What is it?
Get used to this: the launch of a new Audi Sport model. The performance arm of Audi is on a quest to double its sales over the next few years, with more models, many of them SUV shaped, and more markets in which to sell them.
Audi Sport is hardly small now. A couple of decades ago as Quattro GmbH, it was the maker of a very small number of interesting, all-weather, fast, four-wheel-drive performance cars for those in the know. Now, the range even before this expansion already runs into double figures, with the gravity moving away from fast estates and into super-SUVs.
Yet if there is a centre of the Audi Sport brand, it is with this, the RS6. Bespoke R8 aside, it has always felt like the flagship as to what Audi Sport can do to Audis.

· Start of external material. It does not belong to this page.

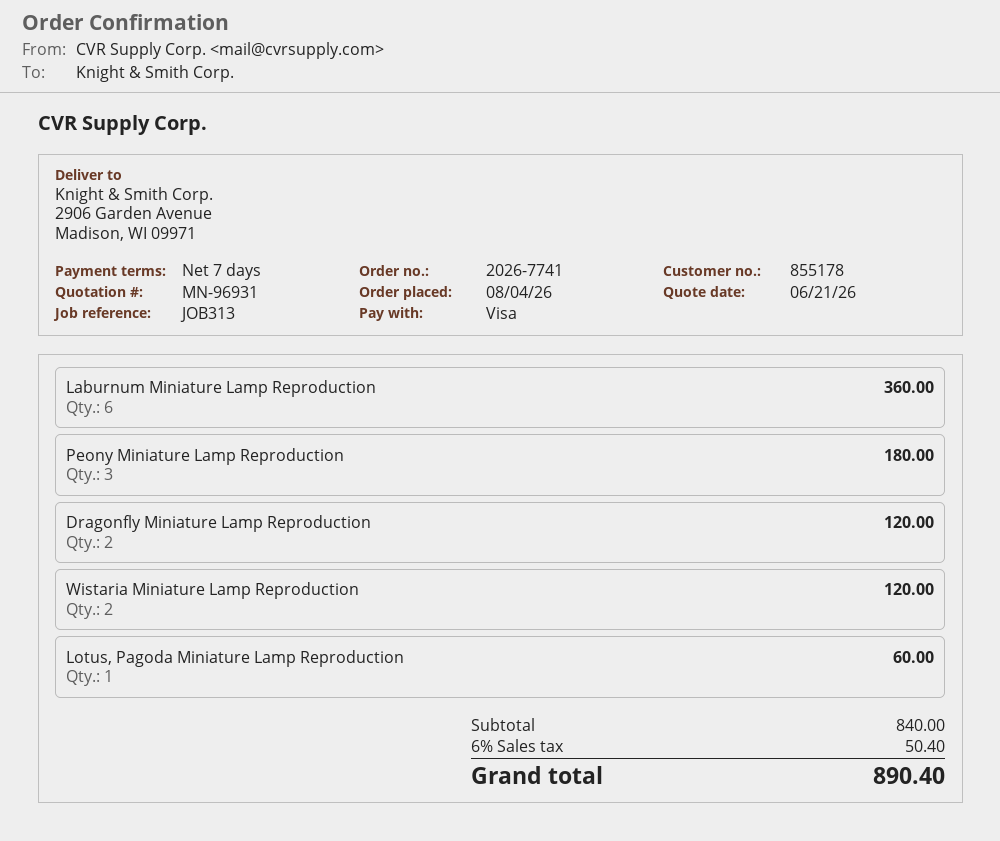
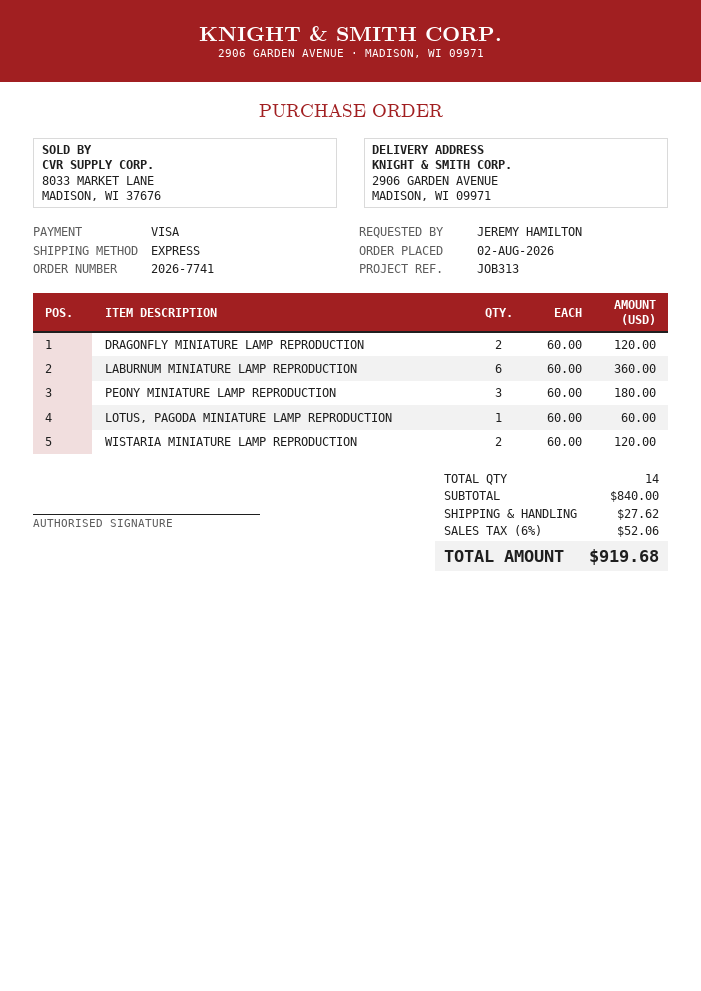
order date: 2026-08-04 -> 2026-08-02
shipping: none -> 27.62
tax: 6% = 50.40 -> 6% = 52.06
total: 890.40 -> 919.68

The RS6’s bonkers past most famously includes a V10 engine and has amusingly mixed supercar-baiting performance with practicality over four generations now. It’s Audi Sport at its curious best.
You’ll recognise plenty about this new RS6 from its RS7 sibling, which we recently tested in Germany. Audi Sport’s move into new markets brings us to the US to test the new RS6, a big deal for Audi because, surprisingly, it’s the first time the RS6 has been sold here.

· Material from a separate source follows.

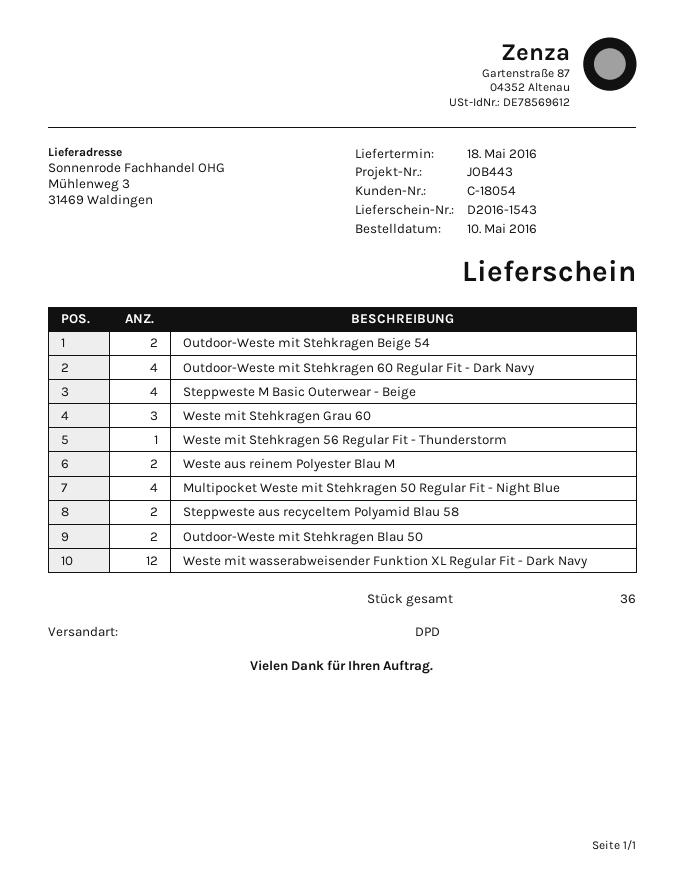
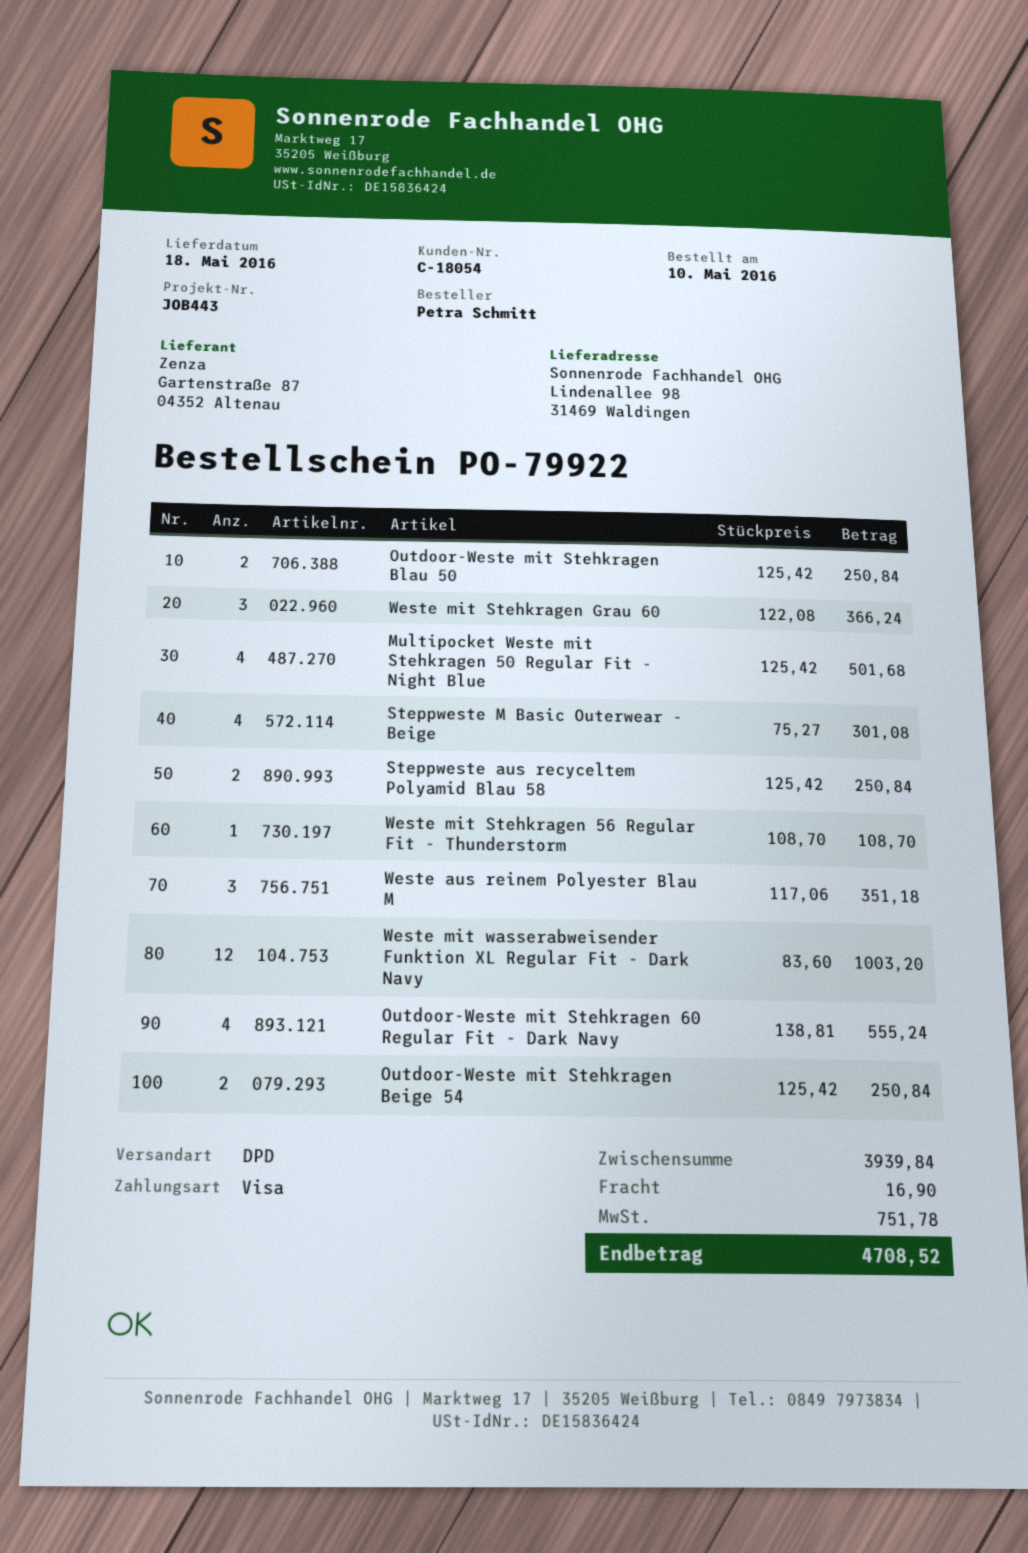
ship to: Mühlenweg 3, 31469 Waldingen -> Lindenallee 98, 31469 Waldingen
Weste aus reinem Polyester Blau M: 2 -> 3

Even by Californian stakes, the styling is no shrinking violet and quite a change over the classy A6 Avant. Only the roof, front doors and tailgate are carried over to the RS6, with every part sculpted to look more aggressive, most notably the flared wheel arches housing the wider tracks and bigger alloys, new bonnet, rear spoiler, and front and rear bumpers. It looks more like a GT3 car than an estate with some of the addenda – and, to these eyes, brilliant.

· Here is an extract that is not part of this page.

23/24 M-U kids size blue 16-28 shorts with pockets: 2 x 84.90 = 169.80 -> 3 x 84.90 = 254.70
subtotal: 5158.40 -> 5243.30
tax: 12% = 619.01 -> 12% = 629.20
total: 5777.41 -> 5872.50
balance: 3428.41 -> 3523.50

The looks leave you in no doubt about what kind of engine powers the RS6: a big, powerful V8. Whereas the RS4 has switched from a V8 to a V6, a V8 is retained in the RS6 – and significantly upgraded with a larger turbocharger and increased boost pressure. The twin-turbo 4.0-litre unit produces a colossal 591bhp and 590lb ft and is hooked up to an eight-speed Tiptronic automatic gearbox and a proper Torsen differential-based permanent four-wheel drive. There’s also a torque-vectoring diff at the rear.
The engine itself is now a mild-hybrid unit, mated to a 48V system to boost energy recuperation (see separate story, right). It works for efficiency reasons only rather than performance, not that the RS6 is wanting in the performance stakes: 0-62mph takes a claimed 3.6sec, traction off the line aided by a new launch control system, should you feel the need.
Chassis-wise, height-adjustable adaptive air suspension is standard, the car sitting 20mm lower than the A6 Avant and a further 10mm lower above 74mph. Steel coils with Dynamic Ride Control (DRC), which is an interconnected hydraulic damping system, is included on the range-topping Vorsprung version. (There are three RS6 trims in the UK: the standard £92,750 car with 21in alloys, the £100,650 Carbon Black with 22s and the £109,250 Vorsprung also with 22s.) The active all-wheel steering system from the RS7 features here, as does the option of ceramic brakes over the standard steel set-up that also raises the top speed to 190mph if the brakes are specced on the Vorsprung trim.